What needs to be done |
Transcribe the records word for word, leaving nothing out.

═══ Data for review

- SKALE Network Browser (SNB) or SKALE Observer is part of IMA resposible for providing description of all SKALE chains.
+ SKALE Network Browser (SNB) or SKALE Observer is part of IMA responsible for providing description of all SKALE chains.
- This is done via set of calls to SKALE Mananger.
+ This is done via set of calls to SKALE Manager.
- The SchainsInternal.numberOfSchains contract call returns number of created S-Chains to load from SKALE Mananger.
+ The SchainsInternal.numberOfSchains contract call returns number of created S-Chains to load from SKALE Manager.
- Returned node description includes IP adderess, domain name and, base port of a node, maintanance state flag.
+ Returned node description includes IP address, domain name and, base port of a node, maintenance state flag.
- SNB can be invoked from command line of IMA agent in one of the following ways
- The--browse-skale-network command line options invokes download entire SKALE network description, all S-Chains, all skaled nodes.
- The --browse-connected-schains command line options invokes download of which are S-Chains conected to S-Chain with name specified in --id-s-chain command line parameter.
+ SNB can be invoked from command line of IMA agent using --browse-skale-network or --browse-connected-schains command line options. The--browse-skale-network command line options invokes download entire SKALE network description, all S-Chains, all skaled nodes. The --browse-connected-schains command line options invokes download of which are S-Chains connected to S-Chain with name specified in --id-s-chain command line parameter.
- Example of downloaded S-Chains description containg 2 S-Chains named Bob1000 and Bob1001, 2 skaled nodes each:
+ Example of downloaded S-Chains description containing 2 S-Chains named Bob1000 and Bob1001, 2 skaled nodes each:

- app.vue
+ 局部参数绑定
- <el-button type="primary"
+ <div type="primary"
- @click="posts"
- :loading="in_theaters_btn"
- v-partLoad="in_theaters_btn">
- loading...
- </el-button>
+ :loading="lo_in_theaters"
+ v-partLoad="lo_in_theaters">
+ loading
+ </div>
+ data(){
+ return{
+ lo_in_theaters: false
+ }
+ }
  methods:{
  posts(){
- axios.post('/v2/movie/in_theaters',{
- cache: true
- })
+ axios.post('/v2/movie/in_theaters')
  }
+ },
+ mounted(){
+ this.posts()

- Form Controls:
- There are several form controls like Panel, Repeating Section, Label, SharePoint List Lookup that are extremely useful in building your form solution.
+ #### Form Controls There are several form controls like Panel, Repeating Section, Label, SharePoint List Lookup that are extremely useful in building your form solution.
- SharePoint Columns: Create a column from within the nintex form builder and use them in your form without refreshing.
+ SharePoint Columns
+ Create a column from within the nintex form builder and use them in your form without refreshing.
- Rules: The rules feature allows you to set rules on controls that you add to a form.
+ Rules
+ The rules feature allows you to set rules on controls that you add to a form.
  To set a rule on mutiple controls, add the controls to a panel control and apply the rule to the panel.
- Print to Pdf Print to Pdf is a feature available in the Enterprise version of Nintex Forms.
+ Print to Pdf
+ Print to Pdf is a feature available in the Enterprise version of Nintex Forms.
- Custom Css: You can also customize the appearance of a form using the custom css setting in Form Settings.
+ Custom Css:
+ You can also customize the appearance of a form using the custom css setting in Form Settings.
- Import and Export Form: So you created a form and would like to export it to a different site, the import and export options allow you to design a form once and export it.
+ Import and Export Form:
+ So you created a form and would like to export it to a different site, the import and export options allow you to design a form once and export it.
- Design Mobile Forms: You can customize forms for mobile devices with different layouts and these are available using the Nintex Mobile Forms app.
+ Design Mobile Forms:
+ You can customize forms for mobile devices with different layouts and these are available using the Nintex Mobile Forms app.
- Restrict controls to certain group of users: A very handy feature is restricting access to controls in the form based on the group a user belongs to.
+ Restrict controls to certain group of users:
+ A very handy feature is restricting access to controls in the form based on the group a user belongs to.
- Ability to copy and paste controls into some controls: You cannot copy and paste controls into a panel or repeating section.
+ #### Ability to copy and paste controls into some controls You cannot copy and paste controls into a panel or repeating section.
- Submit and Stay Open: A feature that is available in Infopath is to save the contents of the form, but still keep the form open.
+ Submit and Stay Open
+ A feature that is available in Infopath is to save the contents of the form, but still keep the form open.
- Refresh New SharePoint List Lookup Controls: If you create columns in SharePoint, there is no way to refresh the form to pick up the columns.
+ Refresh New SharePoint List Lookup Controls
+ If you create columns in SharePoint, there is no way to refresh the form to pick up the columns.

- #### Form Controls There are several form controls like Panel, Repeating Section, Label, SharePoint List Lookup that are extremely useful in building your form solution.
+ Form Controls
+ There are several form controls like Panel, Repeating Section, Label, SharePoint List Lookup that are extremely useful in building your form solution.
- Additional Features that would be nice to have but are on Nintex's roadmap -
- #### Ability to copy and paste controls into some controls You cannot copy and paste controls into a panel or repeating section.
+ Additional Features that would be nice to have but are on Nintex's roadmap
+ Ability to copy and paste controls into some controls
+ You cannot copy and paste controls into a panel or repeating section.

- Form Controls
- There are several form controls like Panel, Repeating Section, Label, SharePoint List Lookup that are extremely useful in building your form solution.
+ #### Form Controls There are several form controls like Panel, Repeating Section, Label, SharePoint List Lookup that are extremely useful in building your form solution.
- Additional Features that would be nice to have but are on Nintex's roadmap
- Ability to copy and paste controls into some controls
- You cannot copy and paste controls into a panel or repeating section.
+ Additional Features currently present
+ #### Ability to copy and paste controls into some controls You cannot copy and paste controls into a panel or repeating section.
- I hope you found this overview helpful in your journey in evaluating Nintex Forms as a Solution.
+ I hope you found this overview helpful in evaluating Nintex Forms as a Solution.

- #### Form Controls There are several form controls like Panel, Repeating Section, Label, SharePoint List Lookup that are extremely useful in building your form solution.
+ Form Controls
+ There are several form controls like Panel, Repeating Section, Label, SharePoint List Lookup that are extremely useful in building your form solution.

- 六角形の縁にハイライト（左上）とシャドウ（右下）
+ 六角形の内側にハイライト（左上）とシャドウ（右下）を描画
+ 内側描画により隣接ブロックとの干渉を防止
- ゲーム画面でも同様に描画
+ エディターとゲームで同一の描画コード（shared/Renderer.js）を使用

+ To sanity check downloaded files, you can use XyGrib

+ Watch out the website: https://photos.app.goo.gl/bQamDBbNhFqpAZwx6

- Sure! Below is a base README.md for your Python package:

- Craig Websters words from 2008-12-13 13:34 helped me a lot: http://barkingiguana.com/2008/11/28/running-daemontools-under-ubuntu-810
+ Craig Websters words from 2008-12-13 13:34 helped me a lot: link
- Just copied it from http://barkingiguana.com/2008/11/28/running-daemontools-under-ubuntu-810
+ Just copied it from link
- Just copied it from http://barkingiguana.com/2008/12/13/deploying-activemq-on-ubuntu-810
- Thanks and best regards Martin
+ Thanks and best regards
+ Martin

══════

Exercise solution |
- SKALE Network Browser (SNB) or SKALE Observer is part of IMA resposible for providing description of all SKALE chains.
+ SKALE Network Browser (SNB) or SKALE Observer is part of IMA responsible for providing description of all SKALE chains.
- This is done via set of calls to SKALE Mananger.
+ This is done via set of calls to SKALE Manager.
- The SchainsInternal.numberOfSchains contract call returns number of created S-Chains to load from SKALE Mananger.
+ The SchainsInternal.numberOfSchains contract call returns number of created S-Chains to load from SKALE Manager.
- Returned node description includes IP adderess, domain name and, base port of a node, maintanance state flag.
+ Returned node description includes IP address, domain name and, base port of a node, maintenance state flag.
- SNB can be invoked from command line of IMA agent in one of the following ways
- The--browse-skale-network command line options invokes download entire SKALE network description, all S-Chains, all skaled nodes.
- The --browse-connected-schains command line options invokes download of which are S-Chains conected to S-Chain with name specified in --id-s-chain command line parameter.
+ SNB can be invoked from command line of IMA agent using --browse-skale-network or --browse-connected-schains command line options. The--browse-skale-network command line options invokes download entire SKALE network description, all S-Chains, all skaled nodes. The --browse-connected-schains command line options invokes download of which are S-Chains connected to S-Chain with name specified in --id-s-chain command line parameter.
- Example of downloaded S-Chains description containg 2 S-Chains named Bob1000 and Bob1001, 2 skaled nodes each:
+ Example of downloaded S-Chains description containing 2 S-Chains named Bob1000 and Bob1001, 2 skaled nodes each:

- app.vue
+ 局部参数绑定
- <el-button type="primary"
+ <div type="primary"
- @click="posts"
- :loading="in_theaters_btn"
- v-partLoad="in_theaters_btn">
- loading...
- </el-button>
+ :loading="lo_in_theaters"
+ v-partLoad="lo_in_theaters">
+ loading
+ </div>
+ data(){
+ return{
+ lo_in_theaters: false
+ }
+ }
  methods:{
  posts(){
- axios.post('/v2/movie/in_theaters',{
- cache: true
- })
+ axios.post('/v2/movie/in_theaters')
  }
+ },
+ mounted(){
+ this.posts()

- Form Controls:
- There are several form controls like Panel, Repeating Section, Label, SharePoint List Lookup that are extremely useful in building your form solution.
+ #### Form Controls There are several form controls like Panel, Repeating Section, Label, SharePoint List Lookup that are extremely useful in building your form solution.
- SharePoint Columns: Create a column from within the nintex form builder and use them in your form without refreshing.
+ SharePoint Columns
+ Create a column from within the nintex form builder and use them in your form without refreshing.
- Rules: The rules feature allows you to set rules on controls that you add to a form.
+ Rules
+ The rules feature allows you to set rules on controls that you add to a form.
  To set a rule on mutiple controls, add the controls to a panel control and apply the rule to the panel.
- Print to Pdf Print to Pdf is a feature available in the Enterprise version of Nintex Forms.
+ Print to Pdf
+ Print to Pdf is a feature available in the Enterprise version of Nintex Forms.
- Custom Css: You can also customize the appearance of a form using the custom css setting in Form Settings.
+ Custom Css:
+ You can also customize the appearance of a form using the custom css setting in Form Settings.
- Import and Export Form: So you created a form and would like to export it to a different site, the import and export options allow you to design a form once and export it.
+ Import and Export Form:
+ So you created a form and would like to export it to a different site, the import and export options allow you to design a form once and export it.
- Design Mobile Forms: You can customize forms for mobile devices with different layouts and these are available using the Nintex Mobile Forms app.
+ Design Mobile Forms:
+ You can customize forms for mobile devices with different layouts and these are available using the Nintex Mobile Forms app.
- Restrict controls to certain group of users: A very handy feature is restricting access to controls in the form based on the group a user belongs to.
+ Restrict controls to certain group of users:
+ A very handy feature is restricting access to controls in the form based on the group a user belongs to.
- Ability to copy and paste controls into some controls: You cannot copy and paste controls into a panel or repeating section.
+ #### Ability to copy and paste controls into some controls You cannot copy and paste controls into a panel or repeating section.
- Submit and Stay Open: A feature that is available in Infopath is to save the contents of the form, but still keep the form open.
+ Submit and Stay Open
+ A feature that is available in Infopath is to save the contents of the form, but still keep the form open.
- Refresh New SharePoint List Lookup Controls: If you create columns in SharePoint, there is no way to refresh the form to pick up the columns.
+ Refresh New SharePoint List Lookup Controls
+ If you create columns in SharePoint, there is no way to refresh the form to pick up the columns.

- #### Form Controls There are several form controls like Panel, Repeating Section, Label, SharePoint List Lookup that are extremely useful in building your form solution.
+ Form Controls
+ There are several form controls like Panel, Repeating Section, Label, SharePoint List Lookup that are extremely useful in building your form solution.
- Additional Features that would be nice to have but are on Nintex's roadmap -
- #### Ability to copy and paste controls into some controls You cannot copy and paste controls into a panel or repeating section.
+ Additional Features that would be nice to have but are on Nintex's roadmap
+ Ability to copy and paste controls into some controls
+ You cannot copy and paste controls into a panel or repeating section.

- Form Controls
- There are several form controls like Panel, Repeating Section, Label, SharePoint List Lookup that are extremely useful in building your form solution.
+ #### Form Controls There are several form controls like Panel, Repeating Section, Label, SharePoint List Lookup that are extremely useful in building your form solution.
- Additional Features that would be nice to have but are on Nintex's roadmap
- Ability to copy and paste controls into some controls
- You cannot copy and paste controls into a panel or repeating section.
+ Additional Features currently present
+ #### Ability to copy and paste controls into some controls You cannot copy and paste controls into a panel or repeating section.
- I hope you found this overview helpful in your journey in evaluating Nintex Forms as a Solution.
+ I hope you found this overview helpful in evaluating Nintex Forms as a Solution.

- #### Form Controls There are several form controls like Panel, Repeating Section, Label, SharePoint List Lookup that are extremely useful in building your form solution.
+ Form Controls
+ There are several form controls like Panel, Repeating Section, Label, SharePoint List Lookup that are extremely useful in building your form solution.

- 六角形の縁にハイライト（左上）とシャドウ（右下）
+ 六角形の内側にハイライト（左上）とシャドウ（右下）を描画
+ 内側描画により隣接ブロックとの干渉を防止
- ゲーム画面でも同様に描画
+ エディターとゲームで同一の描画コード（shared/Renderer.js）を使用

+ To sanity check downloaded files, you can use XyGrib

+ Watch out the website: https://photos.app.goo.gl/bQamDBbNhFqpAZwx6

- Sure! Below is a base README.md for your Python package:

- Craig Websters words from 2008-12-13 13:34 helped me a lot: http://barkingiguana.com/2008/11/28/running-daemontools-under-ubuntu-810
+ Craig Websters words from 2008-12-13 13:34 helped me a lot: link
- Just copied it from http://barkingiguana.com/2008/11/28/running-daemontools-under-ubuntu-810
+ Just copied it from link
- Just copied it from http://barkingiguana.com/2008/12/13/deploying-activemq-on-ubuntu-810
- Thanks and best regards Martin
+ Thanks and best regards
+ Martin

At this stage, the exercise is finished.